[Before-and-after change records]
((

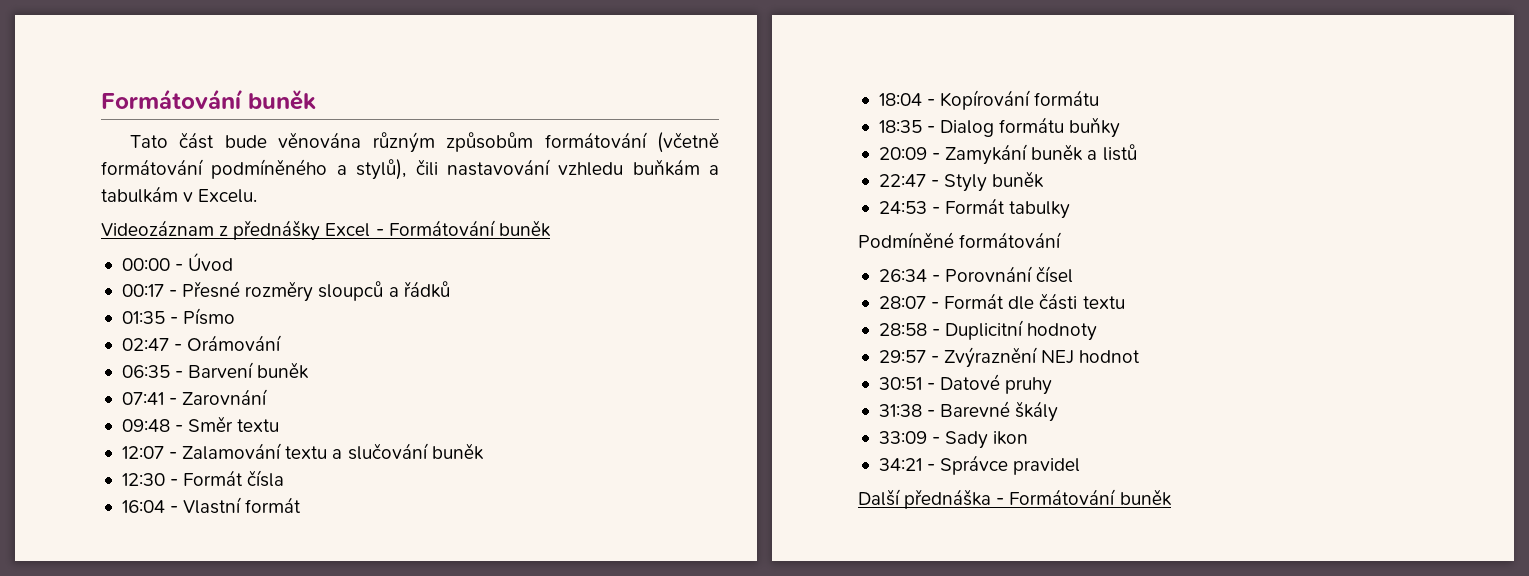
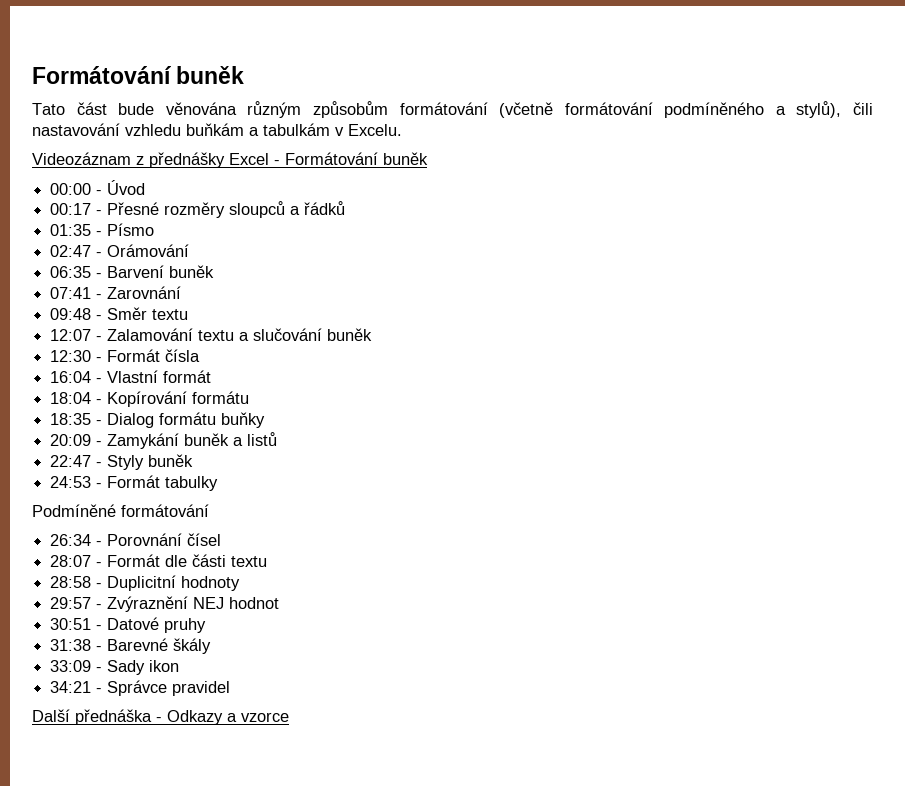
[1009,489,1172,506] Formátování buněk -> [167,710,289,725] Odkazy a vzorce

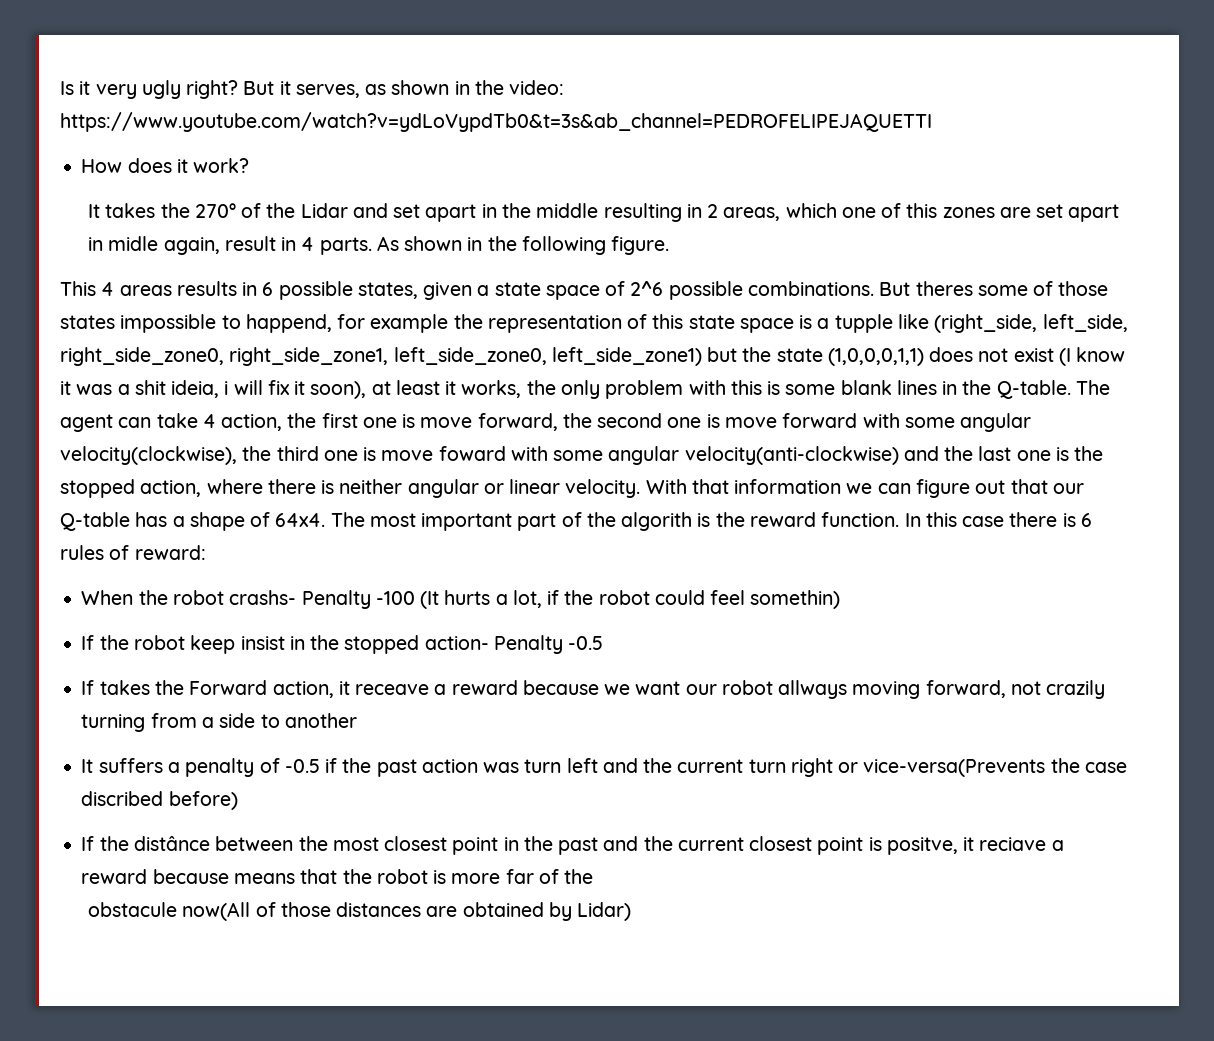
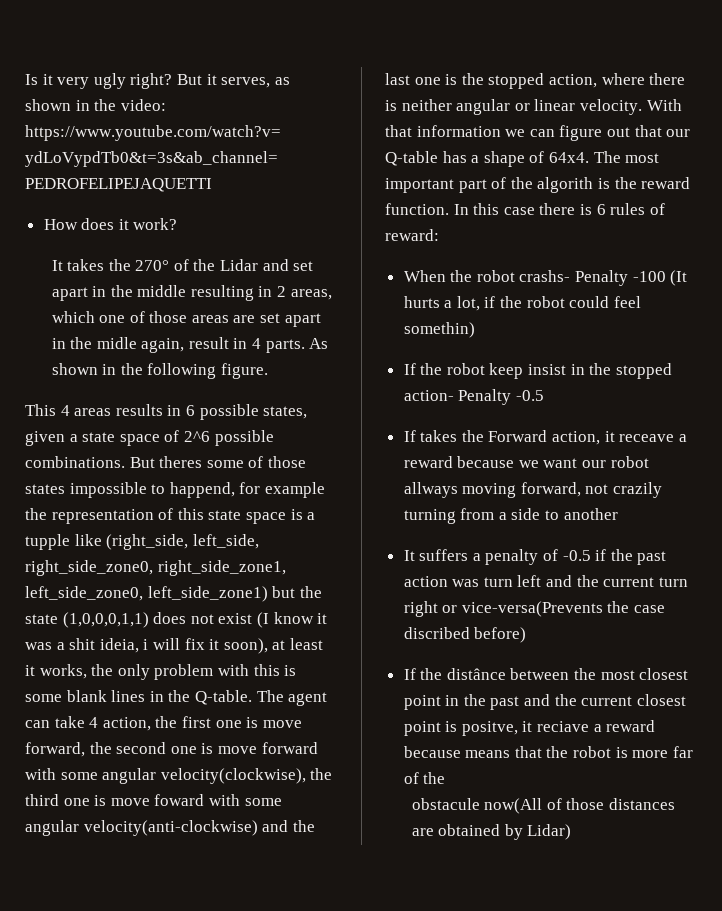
[906,203,995,218] this zones -> [149,311,229,323] those areas
(104, 244) none -> [70,337,93,349] the

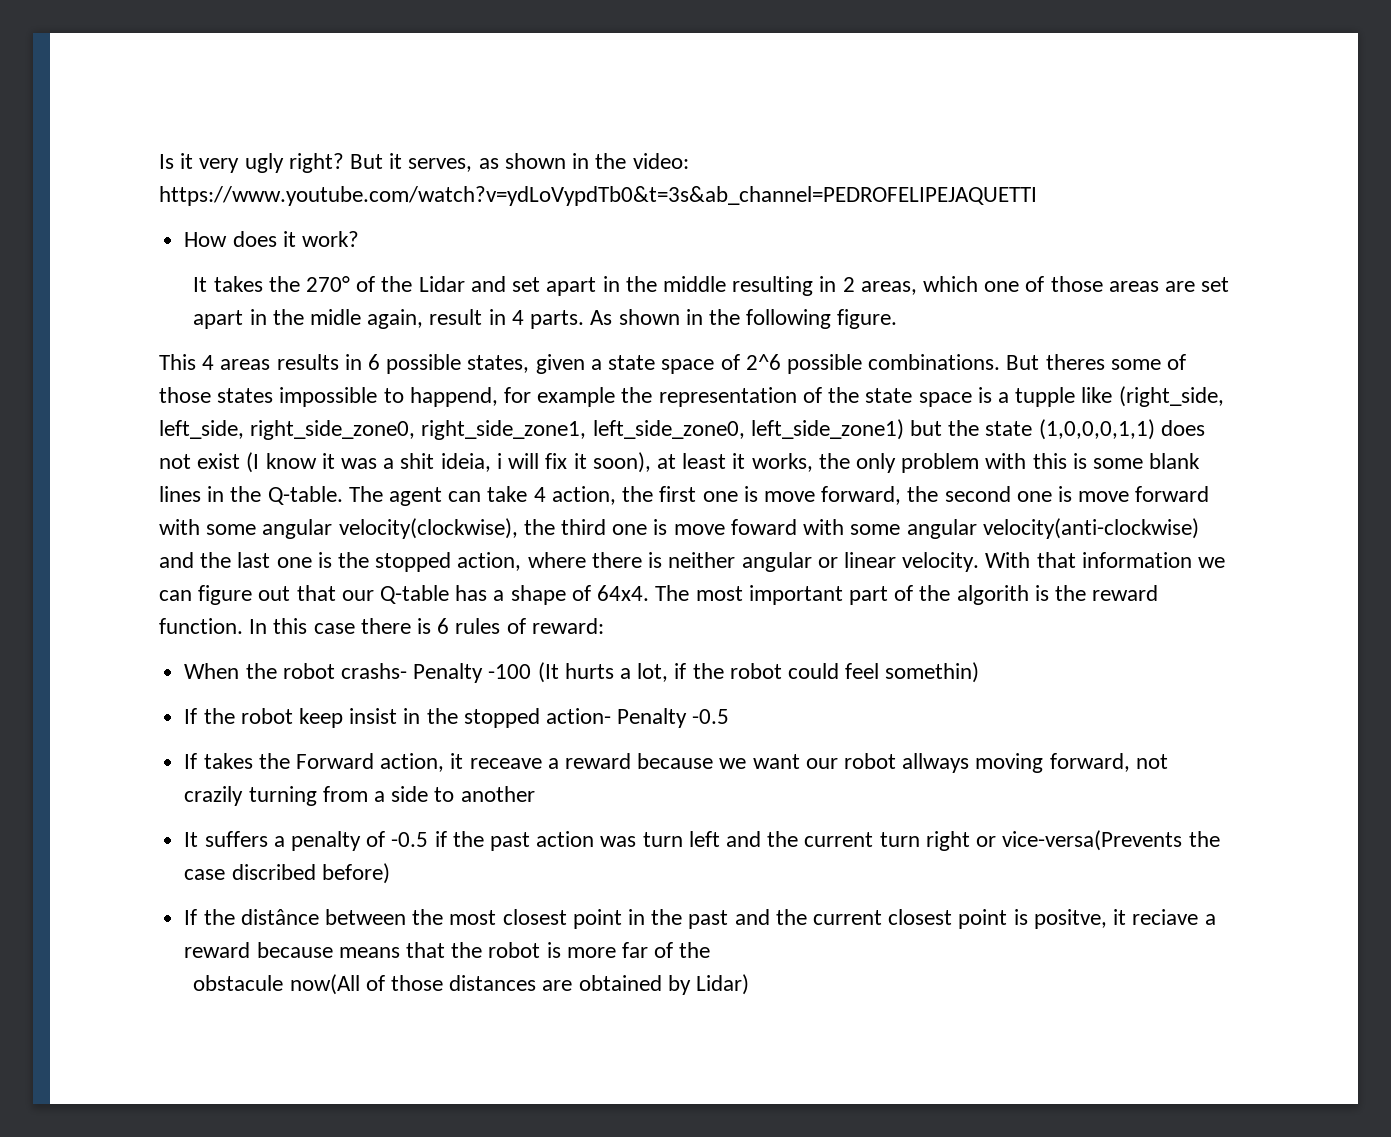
[177,508,204,520] this -> [828,387,860,403] the

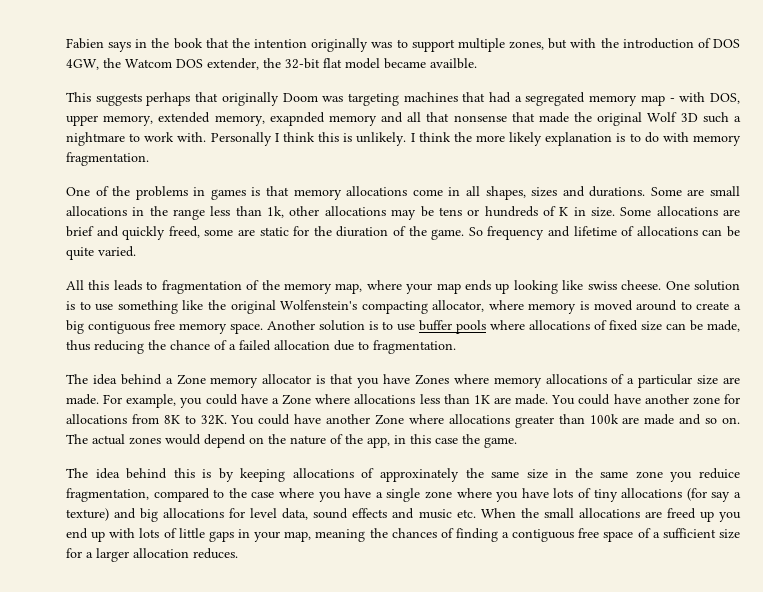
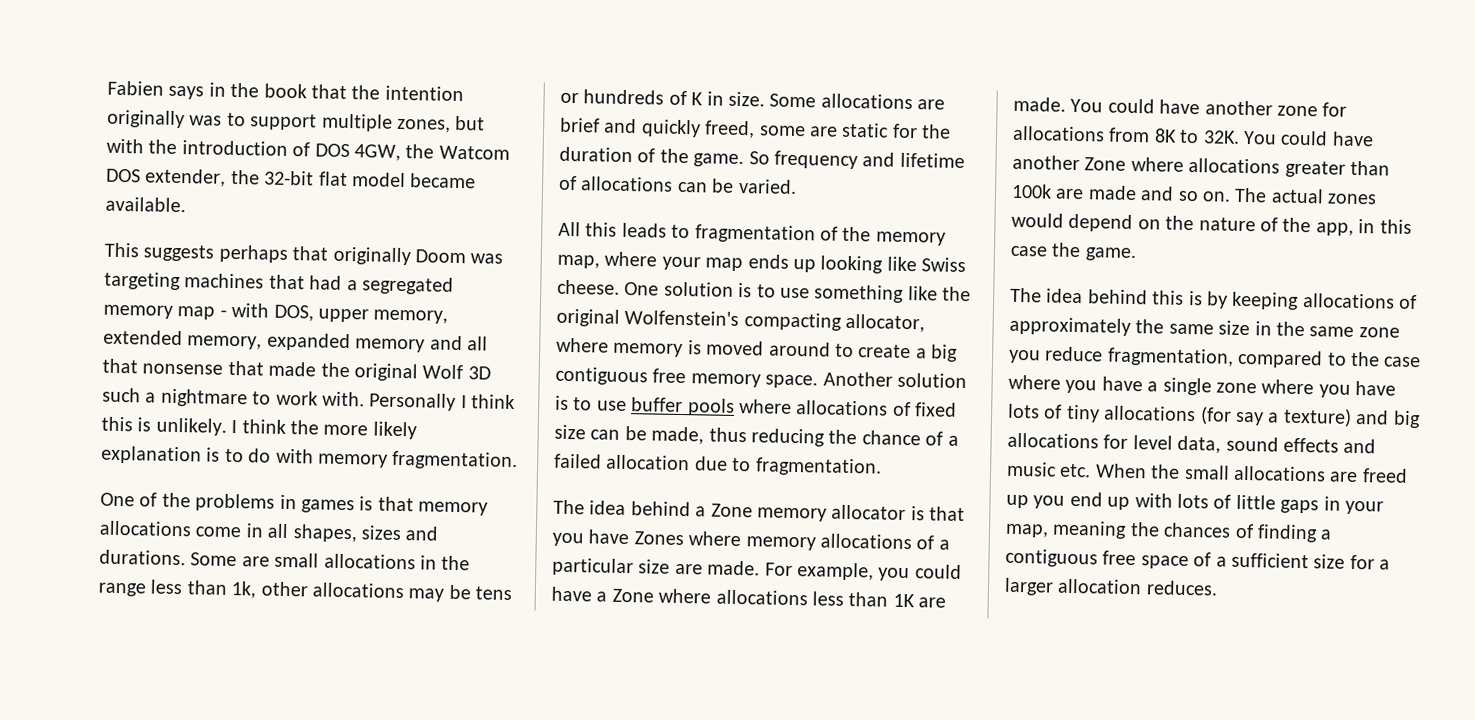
[430,58,477,69] availble. -> [105,196,186,213] available.
[269,112,325,126] exapnded -> [266,332,351,352] expanded
[336,226,389,237] diuration -> [559,146,633,163] duration
[66,247,94,260] quite -> (735, 185) none
[587,281,617,290] swiss -> [921,257,967,273] Swiss
[379,468,459,482] approxinately -> [1009,316,1131,336] approximately
[698,468,740,479] reduice -> [1045,346,1104,362] reduce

))

EXERCISE BRIEF:
Only one span is to be repeated: the line with "[587,281,617,290] swiss ->" through the final line of the entries above, word for word.

WRITTEN REPLY:
[587,281,617,290] swiss -> [921,257,967,273] Swiss
[379,468,459,482] approxinately -> [1009,316,1131,336] approximately
[698,468,740,479] reduice -> [1045,346,1104,362] reduce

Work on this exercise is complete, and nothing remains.